Ей не отвечают, и она отвлекается на проходящего мимо парня с собакой.

– Юль! – говорит Маруся.

Но та ее перебивает:

– Все, не начинай. И вообще, я замерзла. Томка! Пошли есть мороженое?

– Ты же замерзла, – неохотно поднимается с лавки Маруся.

Прогулка окончена, сестра смотрит на часы – она не из тех, кто долго сидит на одном месте.

Ну да, пора. Три часа дня. И правда холодает, пора домой. Да и завтра всем на работу, в том числе и Томочке, у нее тоже рабочий день, детский сад.

Садятся в машину, Юля за рулем. Тома обожает машину и страшно гордится теткой-водителем.

– А поехали в блинную? – оживляется Юля. – Жрать хочу, как волчица!

Радуется Томочка, радуется Маруся. Все любят блины. Блинной сто лет, и она удержалась, не утонула в море модных современных кафе и ресторанов. Блины там толстые, дырчатые, кисловатые. К блинам сметана, варенье, красная рыба – это из новшеств.

В блинной тепло, Томочка капризничает и трет глазки.

Юля довозит сестру и племянницу до дома и смотрит на часы.

– Не зайдешь? – зная ответ, все же спрашивает Маруся. – Выпьем чаю? Есть Асин пирог с курагой.

Юля снова смотрит на часы:

– Нет, увы. Да и наелась, как питон.

– Игорь? – уточняет Маруся.

– Да брось, – отвечает Юля, – при чем тут Игорь? У всех давно своя жизнь. – В голосе ее горечь и усталость, разочарование и тоска.

Маруся чмокает ее в щеку и выходит из машины:

– Пока!

– Пока! Эй, Мань! – окликает она сестру. – А хорошо погуляли!

Ася стоит у двери, караулила их у окна.

– А что Юля не поднялась? Торопится? – спрашивает она, помогая Томочке надеть тапочки.

– Игорь, – врет Маруся, – муж ждет, Ась. Не обижайся.

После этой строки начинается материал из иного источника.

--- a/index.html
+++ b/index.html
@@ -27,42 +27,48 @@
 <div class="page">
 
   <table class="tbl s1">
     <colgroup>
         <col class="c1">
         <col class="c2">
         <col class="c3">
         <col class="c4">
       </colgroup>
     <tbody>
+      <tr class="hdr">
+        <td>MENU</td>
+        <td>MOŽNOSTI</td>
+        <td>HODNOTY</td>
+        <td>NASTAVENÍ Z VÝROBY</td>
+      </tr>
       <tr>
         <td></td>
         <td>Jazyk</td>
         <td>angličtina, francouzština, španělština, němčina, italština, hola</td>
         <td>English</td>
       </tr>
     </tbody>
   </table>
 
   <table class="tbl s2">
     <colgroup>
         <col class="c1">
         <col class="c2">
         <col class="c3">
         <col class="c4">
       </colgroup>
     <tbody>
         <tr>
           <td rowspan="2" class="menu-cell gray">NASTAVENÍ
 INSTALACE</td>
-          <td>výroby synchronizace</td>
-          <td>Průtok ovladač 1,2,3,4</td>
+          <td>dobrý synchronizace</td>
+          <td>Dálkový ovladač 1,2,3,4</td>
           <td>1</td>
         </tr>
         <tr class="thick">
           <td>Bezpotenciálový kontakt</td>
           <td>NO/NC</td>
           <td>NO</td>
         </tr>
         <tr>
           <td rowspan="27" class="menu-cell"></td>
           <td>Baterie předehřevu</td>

На столе на кухне все накрыто к обеду. Но они сыты и от обеда отказываются.

Томочка спрашивает у Аси, как ей букет из кленовых листьев. Та восхищенно благодарит и ставит букет в вазу. В комнате слышно, как тикают ходики. Маруся закрывает глаза. Завтра на работу, и слава богу, что на работу. Работа – это спасение. Спасение от одиночества.

Маруся по-прежнему одна. Ася одна, и, кажется, Юлька тоже. Странная жизнь у них с Игорем. Может, потому, что нет общего ребенка? Да нет, глупости. У папы с Асей тоже не было общего ребенка, а у Маруси и Леши он был, а все равно не получилось.

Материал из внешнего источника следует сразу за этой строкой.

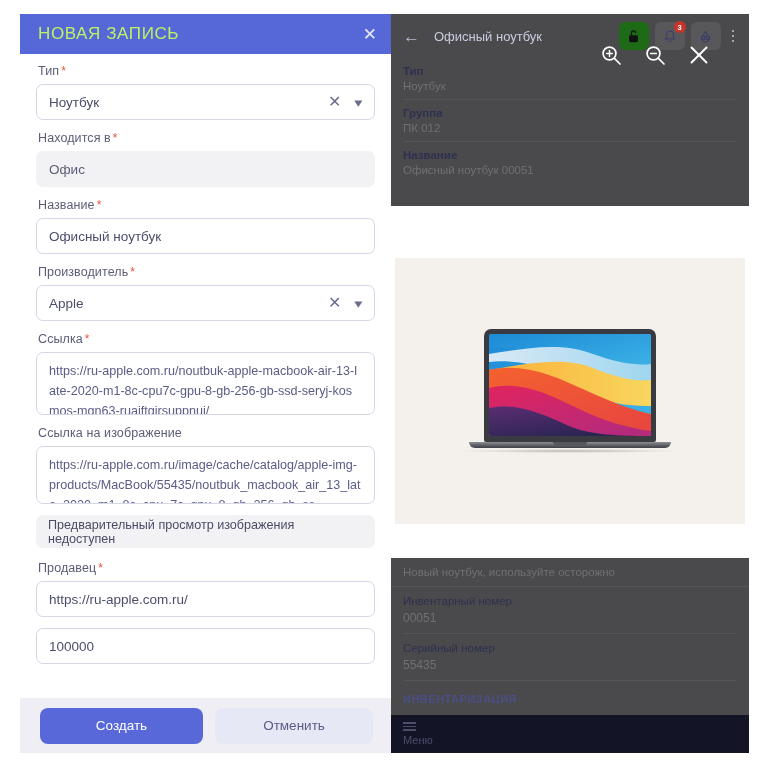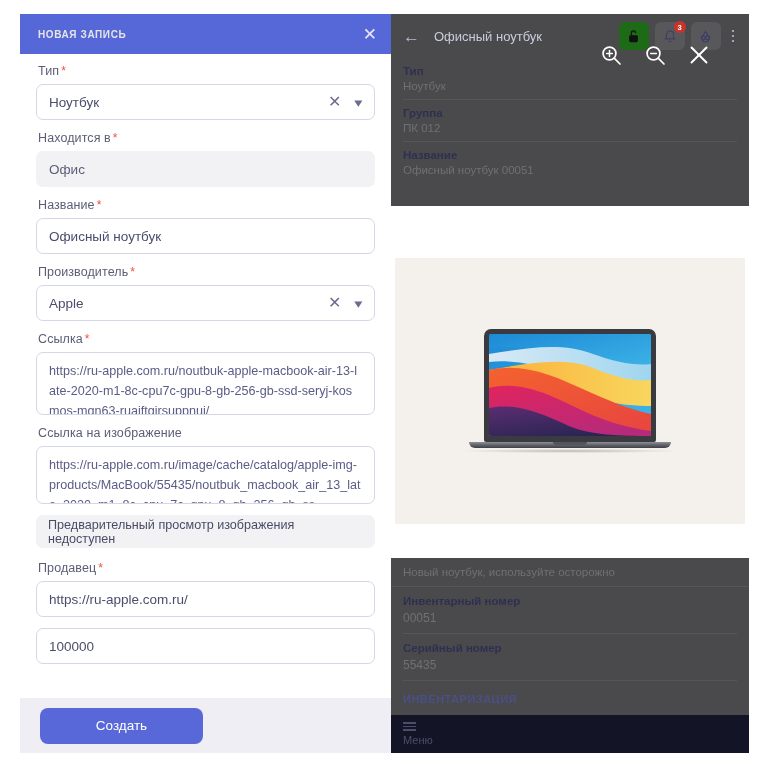--- a/index.html
+++ b/index.html
@@ -20,21 +20,21 @@
     overflow:hidden;
   }
   .modal-header{
     height:40px;flex:0 0 40px;
     background:#5668d8;
     display:flex;align-items:center;justify-content:space-between;
     padding:0 14px 0 18px;
     box-sizing:border-box;
   }
   .modal-title{
-    color:#e5e5e5;font-size:10px;font-weight:bold;letter-spacing:.6px;
+    color:#bef264;font-size:17px;font-weight:normal;letter-spacing:.6px;
   }
   .modal-close{
     color:#e3e6f6;font-size:17px;line-height:1;cursor:pointer;
     font-weight:300;
   }
   .modal-body{
     flex:1 1 auto;overflow:hidden;position:relative;
     padding:10px 16px 0 16px;box-sizing:border-box;
     background:#fff;
   }
@@ -173,21 +173,21 @@
   .phone-bottom{
     position:absolute;left:391px;top:558px;width:358px;height:195px;
     background:#4a4a4c;overflow:hidden;
   }
   .pb-note{
     color:#6f7072;font-size:11.5px;padding:8px 12px 8px 12px;
     border-bottom:1px solid #565658;
   }
   .pb-list{padding:0 12px;}
   .pb-row{padding:8px 0;border-bottom:1px solid #565658;}
-  .pb-k{color:#2e3050;font-size:11.5px;font-weight:bold;margin-bottom:4px;}
+  .pb-k{color:#2e3050;font-size:11.5px;font-weight:normal;margin-bottom:4px;}
   .pb-v{color:#6f7072;font-size:12px;}
   .pb-section{
     color:#4a4f86;font-size:11px;font-weight:bold;letter-spacing:.5px;
     padding:12px 12px 0 12px;
   }
   .navbar{
     position:absolute;left:0;right:0;bottom:0;height:38px;
     background:#141427;
     display:flex;flex-direction:column;justify-content:center;
     padding-left:12px;box-sizing:border-box;
@@ -288,20 +288,21 @@
       <div class="field">
         <div class="control price-clip">
           <span>100000</span>
         </div>
       </div>
 
     </div>
 
     <div class="modal-footer">
       <button class="btn btn-primary">Создать</button>
+      <button class="btn btn-secondary">Отменить</button>
     </div>
   </div>
 
   <div class="phone-top">
     <div class="pt-bar">
       <span class="back-arrow">←</span>
       <span class="pt-title">Офисный ноутбук</span>
       <span class="pt-actions">
         <span class="act-btn act-lock">
           <svg width="13" height="14" viewBox="0 0 14 16" fill="none">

Маруся знает, что Леша женился, ей написала Лида, бывшая соседка и подружка. Лешка привез жену из Перми, хорошая женщина, у них родился сын, и Лешка счастлив. Он платит приличные алименты, поздравляет Томочку с днем рождения, присылает подарки. Претензий к нему нет, претензии к ней, к Марусе.

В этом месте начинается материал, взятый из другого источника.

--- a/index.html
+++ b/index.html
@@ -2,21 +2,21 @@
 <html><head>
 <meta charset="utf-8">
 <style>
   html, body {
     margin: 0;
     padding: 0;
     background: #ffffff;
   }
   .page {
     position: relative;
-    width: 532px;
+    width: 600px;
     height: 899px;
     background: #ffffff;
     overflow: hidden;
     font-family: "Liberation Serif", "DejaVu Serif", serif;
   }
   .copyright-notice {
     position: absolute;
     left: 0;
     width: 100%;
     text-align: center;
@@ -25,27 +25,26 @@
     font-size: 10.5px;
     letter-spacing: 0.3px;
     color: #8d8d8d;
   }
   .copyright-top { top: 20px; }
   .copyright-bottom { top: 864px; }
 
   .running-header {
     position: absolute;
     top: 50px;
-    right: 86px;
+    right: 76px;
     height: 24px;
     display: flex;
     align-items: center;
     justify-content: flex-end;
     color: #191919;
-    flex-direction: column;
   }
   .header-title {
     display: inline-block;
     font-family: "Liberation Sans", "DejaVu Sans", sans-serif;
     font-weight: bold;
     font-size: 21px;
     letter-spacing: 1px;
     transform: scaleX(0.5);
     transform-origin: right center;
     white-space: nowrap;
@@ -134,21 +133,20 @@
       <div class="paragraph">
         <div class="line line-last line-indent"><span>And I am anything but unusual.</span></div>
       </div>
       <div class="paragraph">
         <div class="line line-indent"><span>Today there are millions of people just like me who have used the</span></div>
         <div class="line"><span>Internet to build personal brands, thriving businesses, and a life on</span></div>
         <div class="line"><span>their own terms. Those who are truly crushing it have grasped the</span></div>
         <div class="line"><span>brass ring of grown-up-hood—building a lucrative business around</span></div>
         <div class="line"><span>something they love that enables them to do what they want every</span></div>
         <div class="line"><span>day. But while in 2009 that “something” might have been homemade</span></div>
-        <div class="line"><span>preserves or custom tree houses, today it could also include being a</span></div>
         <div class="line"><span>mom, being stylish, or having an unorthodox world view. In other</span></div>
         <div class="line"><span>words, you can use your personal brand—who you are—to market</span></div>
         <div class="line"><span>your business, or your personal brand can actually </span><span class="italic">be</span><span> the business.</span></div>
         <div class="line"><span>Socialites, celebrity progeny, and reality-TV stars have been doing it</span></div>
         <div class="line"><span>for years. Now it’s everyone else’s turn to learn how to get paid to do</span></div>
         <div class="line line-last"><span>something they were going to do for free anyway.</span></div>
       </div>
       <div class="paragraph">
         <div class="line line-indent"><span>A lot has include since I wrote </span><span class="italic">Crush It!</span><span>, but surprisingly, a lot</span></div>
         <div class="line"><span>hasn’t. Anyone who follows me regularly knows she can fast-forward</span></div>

Ей неприятно читать про Лешкину жену, хотя это глупо. «Ты же сама, своими руками, все сделала», – недоумевает Юля.

Все правильно, это был Марусин выбор. А Лешке она желает счастья, он заслужил.

Ее клонит в сон, но перед глазами мелькает сегодняшний день. Чудесный день, который они провели вместе с сестрой. Редкий день, когда Юлька не торопилась. Налюбовались на бабье лето, на красавицу Москву и заодно надышались. Еще бы, такой сладкий воздух и так пахло грибами!

Была суббота, Юля с Игорем собирались в театр – тот самый редкий случай, когда оба были дома и свободны. Придирчиво оглядывая себя, Юля стояла перед зеркалом. Придраться было не к чему – в зеркале отражалась красивая, яркая, модная женщина. Она примерила серьги, покрутила головой, поправила волосы, и тут раздался звонок. Юля моментально узнала голос Кружняка и почувствовала, что слабеют ноги. Оглянулась – совсем рядом стоял пышный нарядный пуф, и, сев на него, она постаралась взять себя в руки. Еще не хватало, чтобы он уловил ее волнение и сбившееся дыхание! Такого удовольствия он точно не заслужил. А Кружняк, кажется, совершенно спокоен, говорит о банальных, будничных вещах, как будто они расстались неделю назад.

– Как дела, как сестра, отец, мачеха? – Услышав, что отца больше нет, погрустнел: – Соболезную. А что не обратилась, я бы помог? Любое кладбище, лучшее место.

Юля сухо ответила, что они справились. Кружняк задал следующий вопрос:

– А как с работой, довольна?

Юля думала об одном – что ему от нее нужно. Просто так он не позвонит, у него ничего просто так не бывает. Из вежливости спросила, как он. Кружняк ответил, что женил сына, ждет внука, в общем, все хорошо. Юля поинтересовалась не собирается ли он на заслуженный отдых.